One way to tackle this problem is to focus on fostering a healthy work environment for everybody. From the employer’s standpoint, building a healthy, inviting environment to attract people to come in to work and feel safe is the need of the hour. Moreover, this needs to be thought through not just in terms of salary but also in terms of perks and healthcare. A lot of organizations have committed to providing better mental health resources to people who work for them. Strengthening the workforce by restoring their confidence, taking care of people, and fostering an overall well-being environment marks the first step in making people comfortable in joining the workforce once again.
Navigating the Way Forward
Labor shortage is just one of the things that can go wrong when the industry faces unforeseen challenges. In reality, the nature of risks continue to evolve. The risk that supply chains face today is different from what they grappled with in the pre-pandemic years. It’s probably going to be something else a decade from now.
The good news is that many of these challenges can be mitigated by planning.
The good news is that many of these challenges can be mitigated by planning. By having backup plans for major operation activities in place, last-minute hassles can be avoided. This allows stakeholders to deal with logistics challenges more efficiently. It’s important to have loyal business relations, but it also helps to be vigilant and prepare for backups. The pandemic witnessed many businesses going out of operations because they couldn’t operate without their main supply. On the other hand, people with multiple backup plans had alternative means of managing operational logistics challenges that helped them stay afloat.
Awareness is another attribute that can help the industry prepare for managing risks.
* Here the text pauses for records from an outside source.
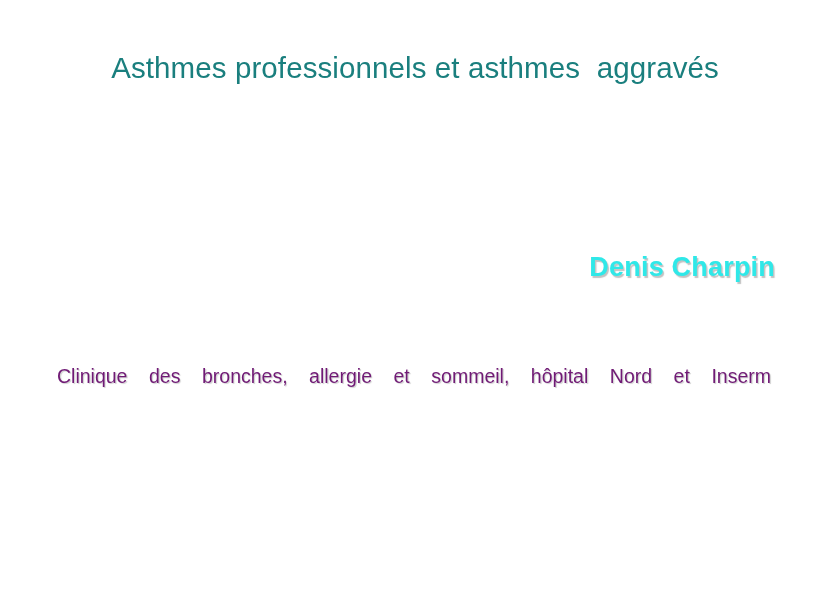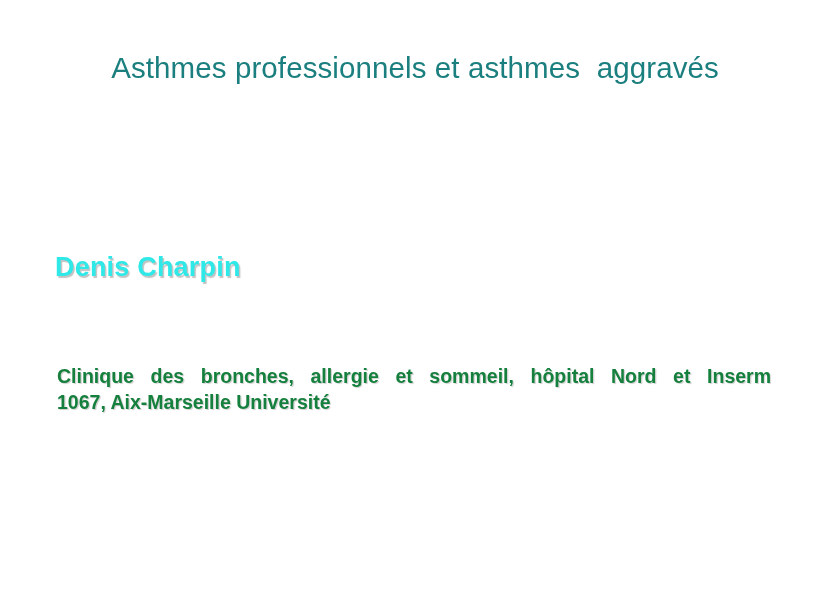--- a/index.html
+++ b/index.html
@@ -44,7 +44,7 @@
     left: 55px;
     top: 251px;
     width: 720px;
-    text-align: left;
+    text-align: right;
   }
   .author-name {
     display: inline-block;

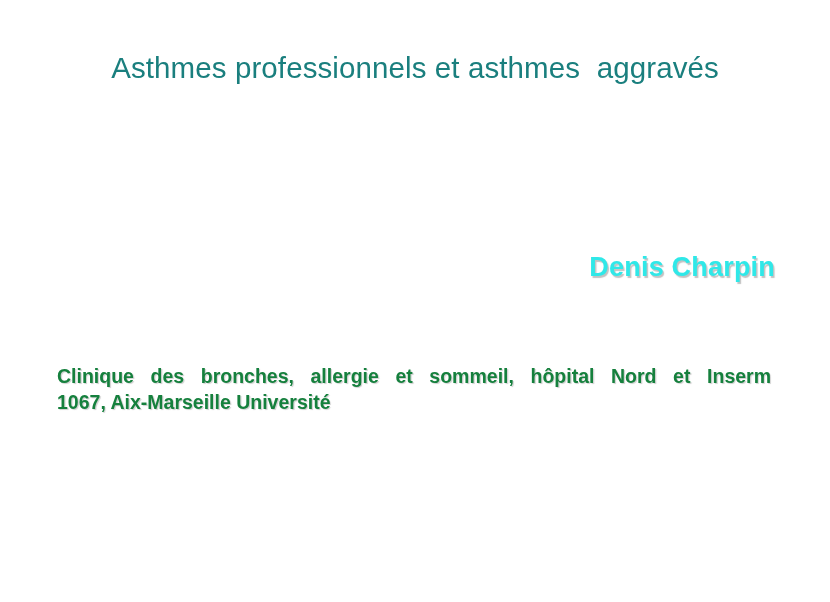--- a/index.html
+++ b/index.html
@@ -65,9 +65,9 @@
     width: 714px;
   }
   .affil-line {
-    color: #15803d;
+    color: #701a75;
     font-size: 19.5px;
-    font-weight: bold;
+    font-weight: normal;
     line-height: 26px;
     letter-spacing: 0px;
     text-shadow: 1.2px 1.2px 0.8px rgba(140, 140, 140, 0.40);

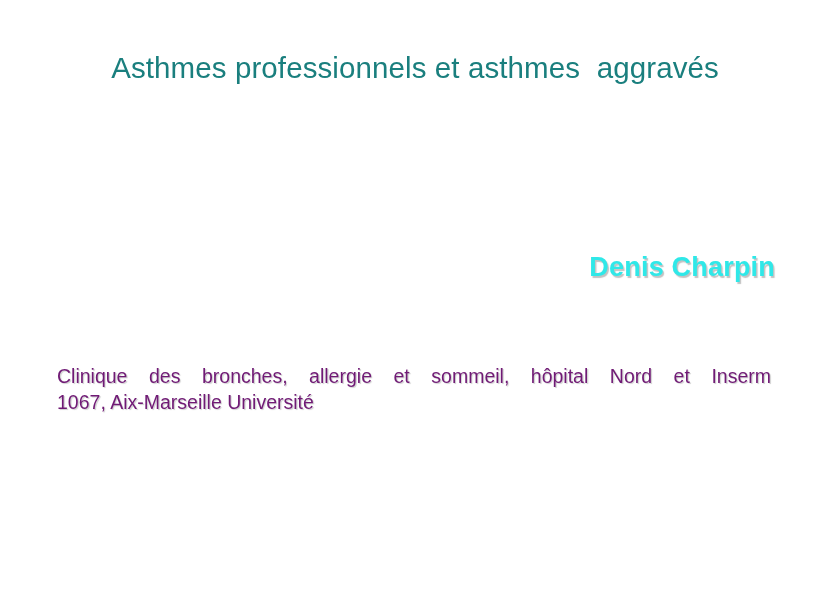--- a/index.html
+++ b/index.html
@@ -97,7 +97,6 @@
 
   <div class="affiliation-block">
     <div class="affil-line justified">Clinique des bronches, allergie et sommeil, hôpital Nord et Inserm</div>
-    <div class="affil-line plain">1067, Aix-Marseille Université</div>
   </div>
 
 </div>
The need of the hour is to stay aware of the social and economic affairs of the world in general. By staying informed, alternatives can be planned ahead, which saves last-minute hassles.
Logistics challenges are an inevitable part of the supply chain industry. Today, the industry is so interconnected that the impact of a slowdown in one area is felt across all operational divisions. Everybody involved experiences similar challenges. With some foresight and awareness, the supply chain operations can manage risks better and cushion the effects of a blow.